Julia refrained from pointing out that according to his “better dead than wed” sentiments, his view of a happy ending was a permanent trip to the cemetery.
“Meanwhile, the company’s stock values keep dropping.” Michael heaved a worried sigh. “And of course, there’s that latest mysterious break-in at the lab. Whoever was responsible caused some deliberate destruction that’s resulted in further setbacks in the development of the special youth formula.”
Julia nodded knowingly. She was aware that the company had been working on the youth formula for years, and that Kate Fortune had made her fatal flight to Brazil to procure a rare vital ingredient for it.
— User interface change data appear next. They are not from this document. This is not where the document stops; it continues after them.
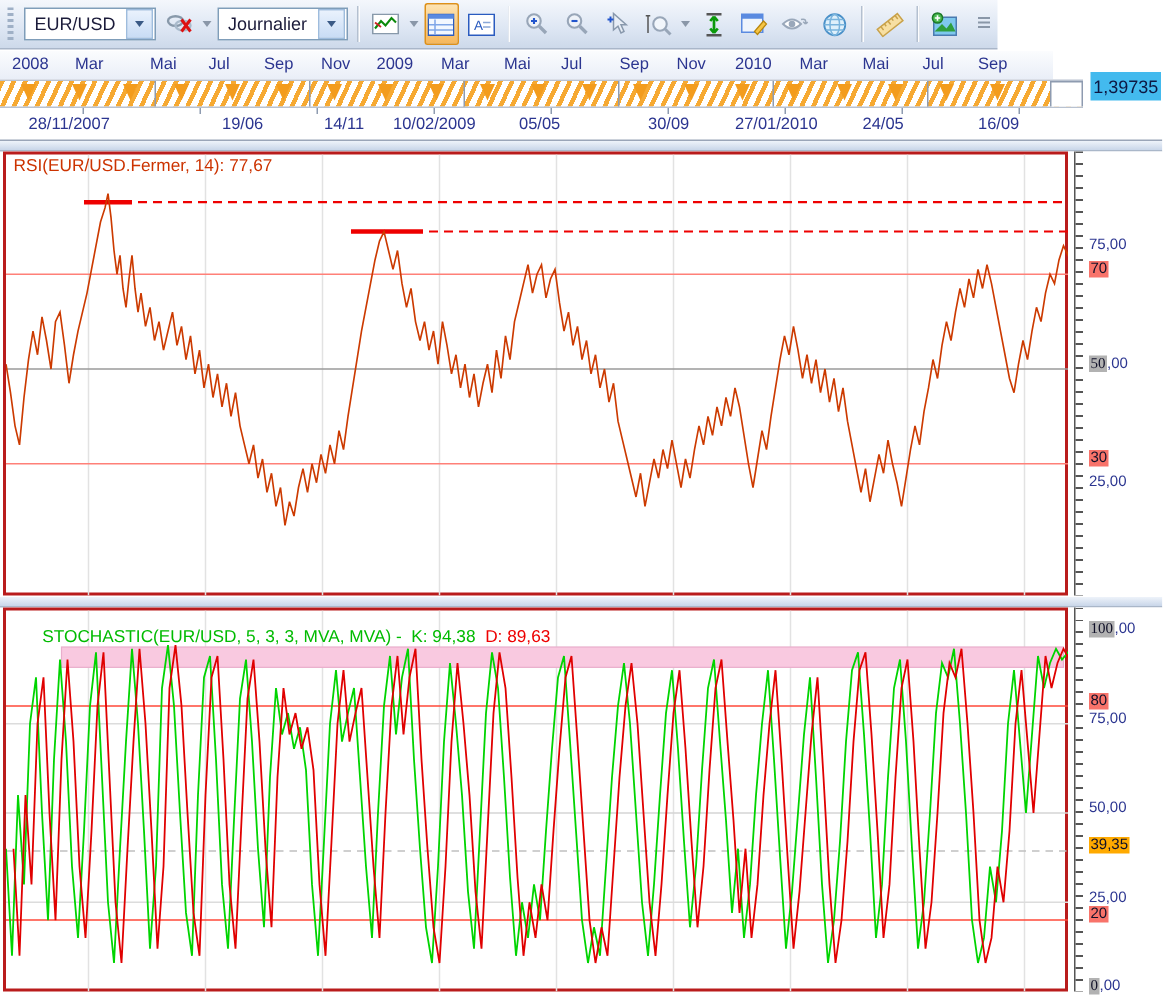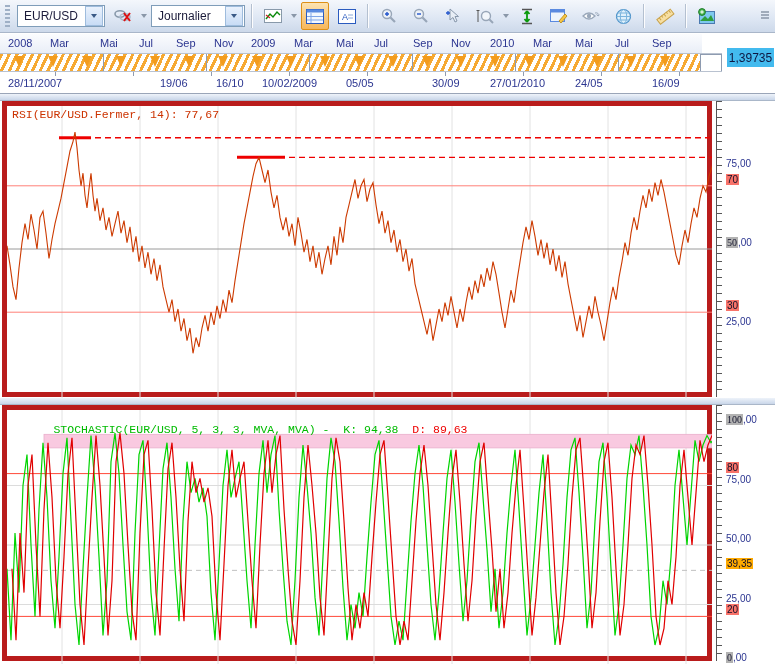--- a/index.html
+++ b/index.html
@@ -1,19 +1,19 @@
 <!DOCTYPE html>
 <html><head>
 <meta charset="utf-8">
 <style>
   html,body{margin:0;padding:0;background:#fff;}
   .app{position:relative;width:775px;height:670px;font-family:"Liberation Sans",sans-serif;
        background:#fff;overflow:hidden;-webkit-font-smoothing:antialiased;}
   
-  .toolbar{position:absolute;left:0;top:0;width:775px;height:33px;
+  .toolbar{position:absolute;left:0;top:0;width:665px;height:33px;
     background:linear-gradient(#f4f7fc,#dde6f3 60%,#cdd9ea);border-bottom:1px solid #a9b6c9;
     display:flex;align-items:center;gap:4px;padding:0 2px;box-sizing:border-box;}
   .grip{width:5px;height:22px;margin:0 3px;
     background:repeating-linear-gradient(to bottom,#9fb0c6 0 2px,transparent 2px 4px);}
   .combo{display:flex;align-items:center;background:#fff;border:1px solid #7f9db9;height:20px;}
   .combo .val{padding:0 6px;font-size:12px;color:#1b1b3a;white-space:nowrap;}
   .combo .arrowbtn{width:16px;height:18px;margin:1px;background:linear-gradient(#eaf2fd,#c8dcf5);
     border:1px solid #9ebcdd;display:flex;align-items:center;justify-content:center;}
   .dn{width:0;height:0;border-left:3px solid transparent;border-right:3px solid transparent;border-top:4px solid #3a5a86;}
   .dn.gray{border-top-color:#8a97a8;}
@@ -33,21 +33,21 @@
   .ruler .rsep{position:absolute;top:0;width:1px;height:19px;background:#8e9bb0;}
   .ruler .endcap{position:absolute;right:0;top:0;width:20px;height:17px;background:#fff;border:1px solid #8e9bb0;}
   .pricebadge{position:absolute;left:727px;top:48px;width:47px;height:19px;background:#43baee;
     color:#0d1742;font-size:12px;display:flex;align-items:center;justify-content:center;}
   .dates{position:absolute;left:0;top:72px;width:775px;height:21px;border-bottom:1px solid #9aa5b8;
     background:#fff;font-size:11px;color:#2b3590;}
   .dates span{position:absolute;top:5px;}
   .dates i{position:absolute;top:0;width:1px;height:4px;background:#8e9bb0;}
   
   .pstrip{position:absolute;left:0;width:775px;background:linear-gradient(#eef3fa,#c9d6e9);border-bottom:1px solid #aab7c9;}
-  .chartwrap{position:absolute;background:#fff;border:5px solid #b91c1c;box-sizing:border-box;font-family:Liberation Mono, monospace;}
+  .chartwrap{position:absolute;background:#fff;border:2px solid #b91c1c;box-sizing:border-box;}
   .ctitle{position:absolute;left:5px;top:2px;font-size:11.5px;white-space:pre;}
   .axis{position:absolute;background:#fff;}
   .tickruler{position:absolute;left:4px;top:0;width:8px;height:100%;border-left:1px solid #555;
     background:repeating-linear-gradient(to bottom,#555 0 1px,transparent 1px 8px);background-size:5px 100%;background-repeat:no-repeat;}
   .alabel{position:absolute;left:14px;font-size:10px;color:#2b3590;white-space:nowrap;}
   .alabel b{font-weight:normal;color:#101028;padding:0 1px;}
   .b-red{background:#f8736a;}
   .b-gray{background:#b2b2b2;font-family:Liberation Serif, serif;}
   .b-orange{background:#ffaa00;}
 </style>
@@ -244,23 +244,23 @@
       <div class="rsep" style="left: 206px;"></div>
       <div class="rsep" style="left: 309px;"></div>
       <div class="rsep" style="left: 412px;"></div>
       <div class="rsep" style="left: 515px;"></div>
       <div class="rsep" style="left: 618px;"></div>
       <div class="endcap"></div>
     </div>
   <div class="pricebadge">1,39735</div>
 
   <div class="dates" id="datesRow">
-      <span style="left: 8px;">28/11/2007</span>
-      <span style="left: 160px;">19/06</span>
-      <span style="left: 216px;">16/10</span>
+      <span style="left: 19px;">28/11/2007</span>
+      <span style="left: 148px;">19/06</span>
+      <span style="left: 216px;">14/11</span>
       <span style="left: 262px;">10/02/2009</span>
       <span style="left: 346px;">05/05</span>
       <span style="left: 432px;">30/09</span>
       <span style="left: 490px;">27/01/2010</span>
       <span style="left: 575px;">24/05</span>
       <span style="left: 652px;">16/09</span>
       <i style="left: 55px;"></i>
       <i style="left: 133px;"></i>
       <i style="left: 211px;"></i>
       <i style="left: 289px;"></i>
All told, it was beginning to look as though the Fortune family, blessed for so long with the very best life had to offer, had somehow become cursed instead.
“And on top of everything else,” Michael continued, “I was named one of the top-ten most eligible bachelors in the U.S.A., prompting an avalanche of unwanted attention.”
“And the unprecedented abuse of the voice-mail system,” Julia added.
She sounded serious and sympathetic, but Michael caught the gleam in her gray eyes. “I can tell you don’t think the bachelor list belongs in my account of family troubles, but it’s been a severe inconvenience, Julia,” he said defensively.
“Oh, I know. I’ve been fending off your eager admirers by phone and by fax, too.”
He had the uncomfortable feeling that she was patronizing him. “Tonight, right here on this path, I was almost mobbed,” Michael reminded her. He was determined that Julia understand the full extent of his plight. “If those girls hadn’t been drinking, they never would’ve bought your Denny ruse.”
“Probably not.”
“I’m getting desperate, Julia. I can’t take this continual harassment. I came out here to run tonight because I felt like a hostage trapped in my own apartment. I couldn’t face the stack of mail there—oh yes, I get mail at home as well as at work, and at home I don’t have Denny and his gang to dispose of it for me.”